Required parameters: data1(data set 1), data2(data set 2), xcol(color of labels in X axis), ycol(color of labels in X axis), textsize(font size of the labels, default = 5)

Output: Heatmap of correlation between two data sets.

plot.heatmap <- function(data1, data2, 
                         DATA=NULL, xcol = NULL, 
                         ycol = NULL, textsize = 5, 
                         scale = TRUE ){
  if(is.null(DATA)){
  data1 <- as.matrix(data1)
  data2 <- as.matrix(data2)
  DATA = cor(data1, data2)
  }
  if(is.null(xcol)){
    xcol <- prettyGraphsColorSelection(
      n.colors = ncol(DATA))
  }
  if(is.null(ycol)){
    ycol <- prettyGraphsColorSelection(
      n.colors = nrow(DATA))
  }
  hmap <- superheat(DATA, 
            heat.pal = c("brown", "white","red4"),
            left.label.size = 0.5,
            bottom.label.size = 0.5,
            bottom.label.text.angle = 90,
            left.label.text.alignment = "right",
            bottom.label.text.alignment = "right", 
            bottom.label.text.col = xcol,
            left.label.text.col = ycol,
            grid.vline = FALSE,
            grid.hline = FALSE, 
            bottom.label.col = "white", 
            left.label.col = "white", 
            scale = scale,
            left.label.text.size = textsize,
            bottom.label.text.size = textsize,
            )
}

2.4 Plotting Row Factor Scores

Required parameters: DESIGN(the grouping design of observation, such as Lakers is group1 and Celtics is group2), fs(factor scores), eigenvalues, tau(Kendall rank correlation coefficient), d(dimension, default = 1), mode(do you want “hull” or “CI”?), method(The string you want to add on your graph’s title).

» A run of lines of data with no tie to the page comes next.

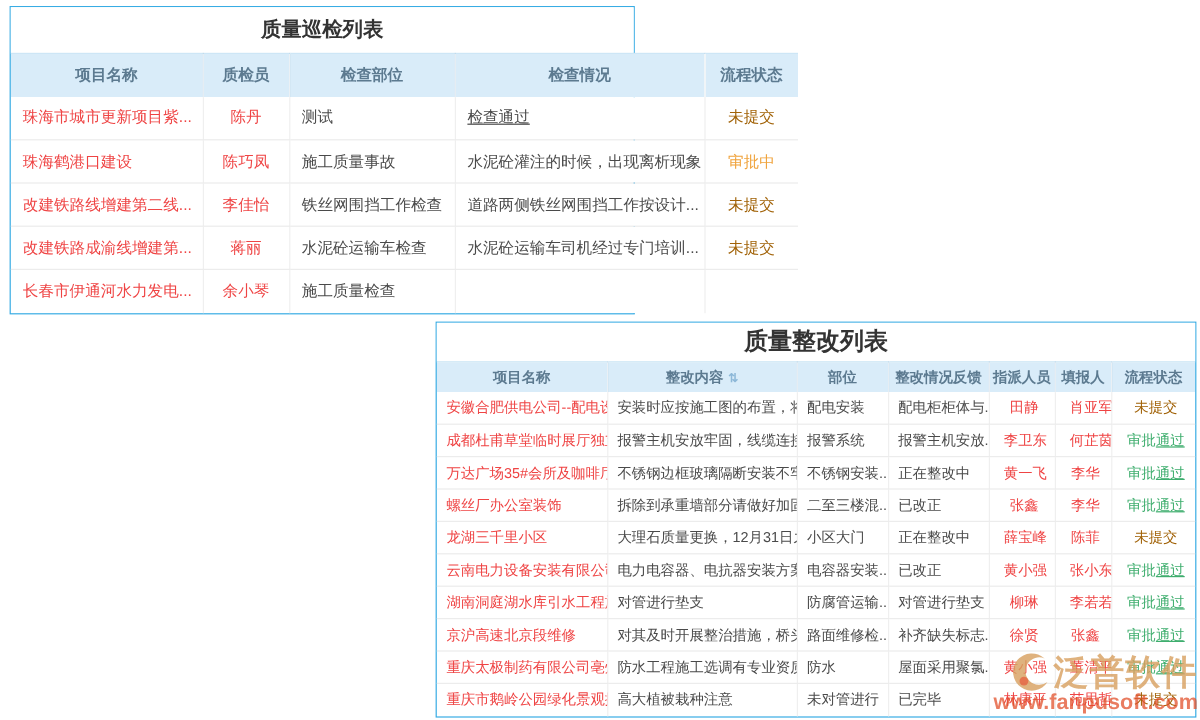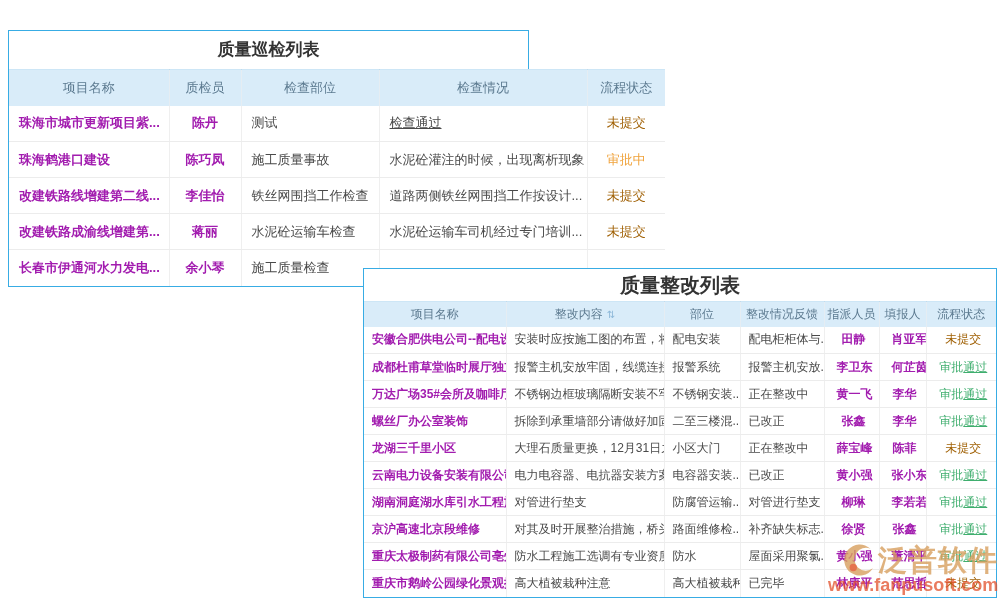"质量巡检列表" .card-inspection { top: 30px -> 5px }
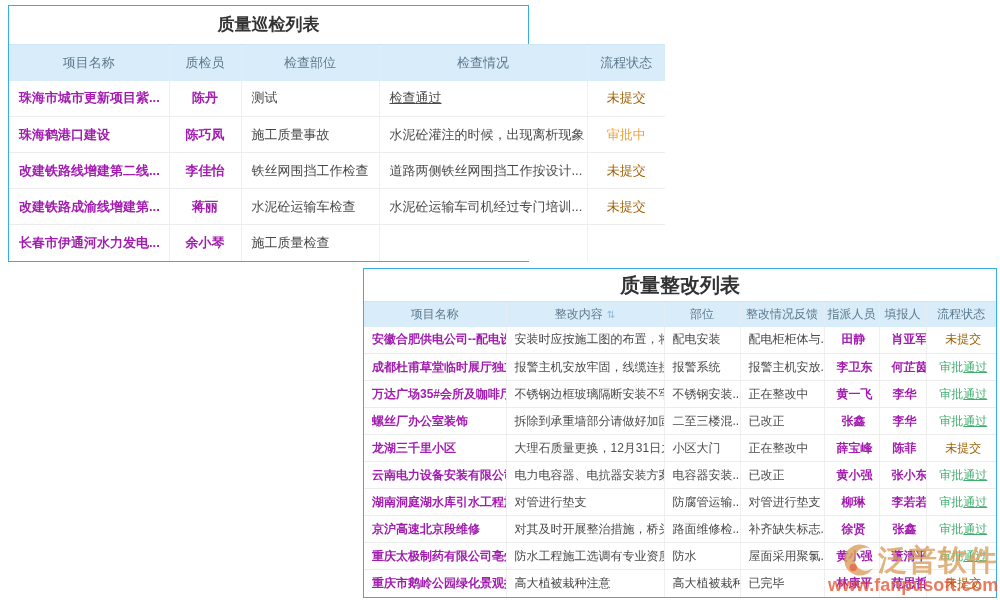"项目名称" thead th { font-weight: normal -> bold }
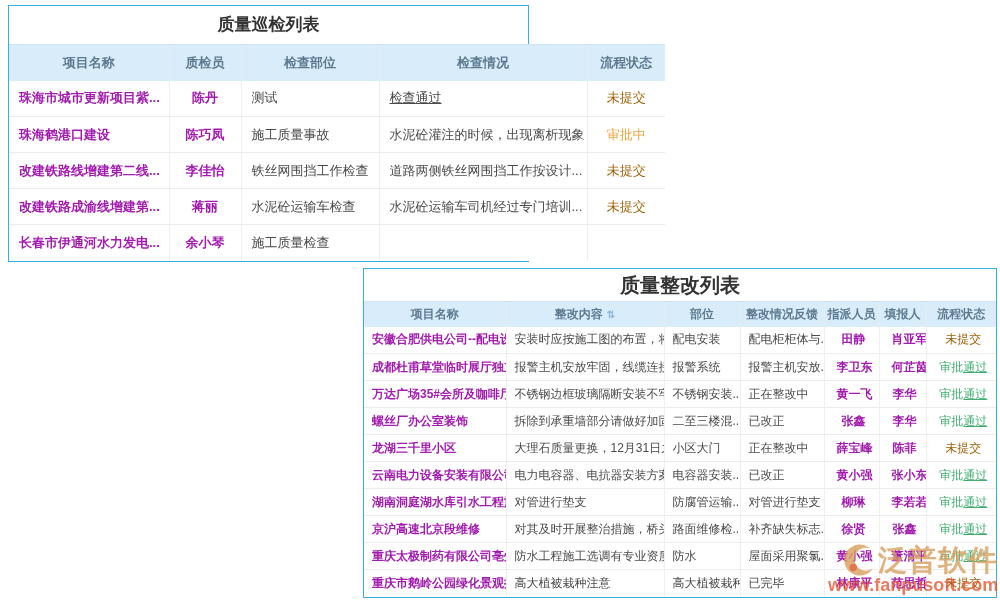"珠海市城市更新项目紫..." td.link { color: #a21caf -> #ef4444; font-weight: bold -> none }
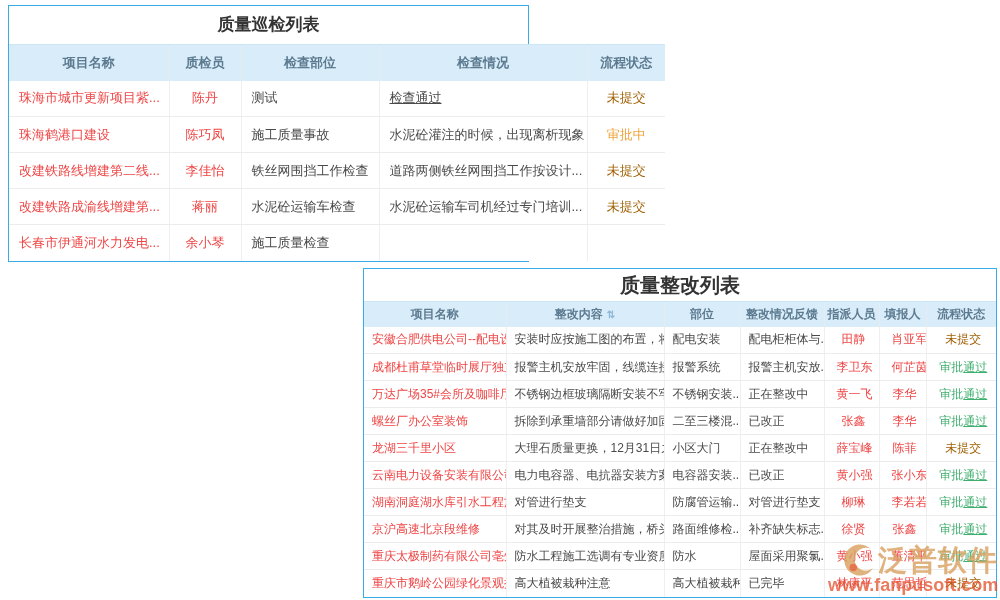"高大植被栽种" td { text: 高大植被栽种 -> 未对管进行 }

Output: Global row factor scores map for each observation

plot.fs <- function(DESIGN, fs, eigs, 
                    tau, d = 1, mode="CI",
                    method = " ")
{
  fs <- as.matrix(fs)
  # GETMEANS
  fm.tmp <- aggregate(fs, list(DESIGN), mean)
  fm <- fm.tmp[,2:ncol(fm.tmp)]
  rownames(fm) <- fm.tmp[,1]
  tau <- round(tau)
  color.dot <- as.matrix(DESIGN)
  na.de <- as.matrix(levels(DESIGN))
  num.de <- length(na.de)
  for (i in 1: num.de){
    color.dot[which(color.dot == na.de[i])] <- index[i]
  }
  color.dot <- as.matrix(color.dot)
  rownames(color.dot) <- DESIGN
  fs.plot <- createFactorMap(fs, # data
                           title = paste0("Factor Scores_",
                                          method), 
                           alpha.points = 0.3,
                           axis1 = d, axis2 = (d+1), 
                           pch = 19, 
                           cex = 2,
                           text.cex = 2.5, 
                           display.labels = FALSE,
                           col.points = color.dot, 
                           col.labels =  color.dot
 )
  fs.label <- createxyLabels.gen(d,(d+1),
                               lambda = eigs,
                               tau = tau,
                               axisName = "Component "
 )
  ind <- c(1:num.de)
  for (i in 1:num.de){
    inde <- match(rownames(color.dot), 
                  sort(rownames(fm)))
    ind[i] <- which(inde == i)[1]
  }
  grp.ind <- ind
  rownames(fm[sort(rownames(fm)),]) <- sub("[[:punct:]]","",
                                       rownames(fm[sort(rownames(fm)),]))
  
  graphs.means <- PTCA4CATA:: createFactorMap(fm[sort(rownames(fm)),],
                                 axis1 = d, axis2 =(d+1), 
                                 constraints = fs.plot$constraints,
                                 col.points = color.dot[grp.ind],
                                 col.labels = color.dot[grp.ind],
                                 alpha.points = 0.9)
  
  BootCube <- PTCA4CATA::Boot4Mean(fs, 
                                 design = as.factor(DESIGN), 
                                 niter = 100)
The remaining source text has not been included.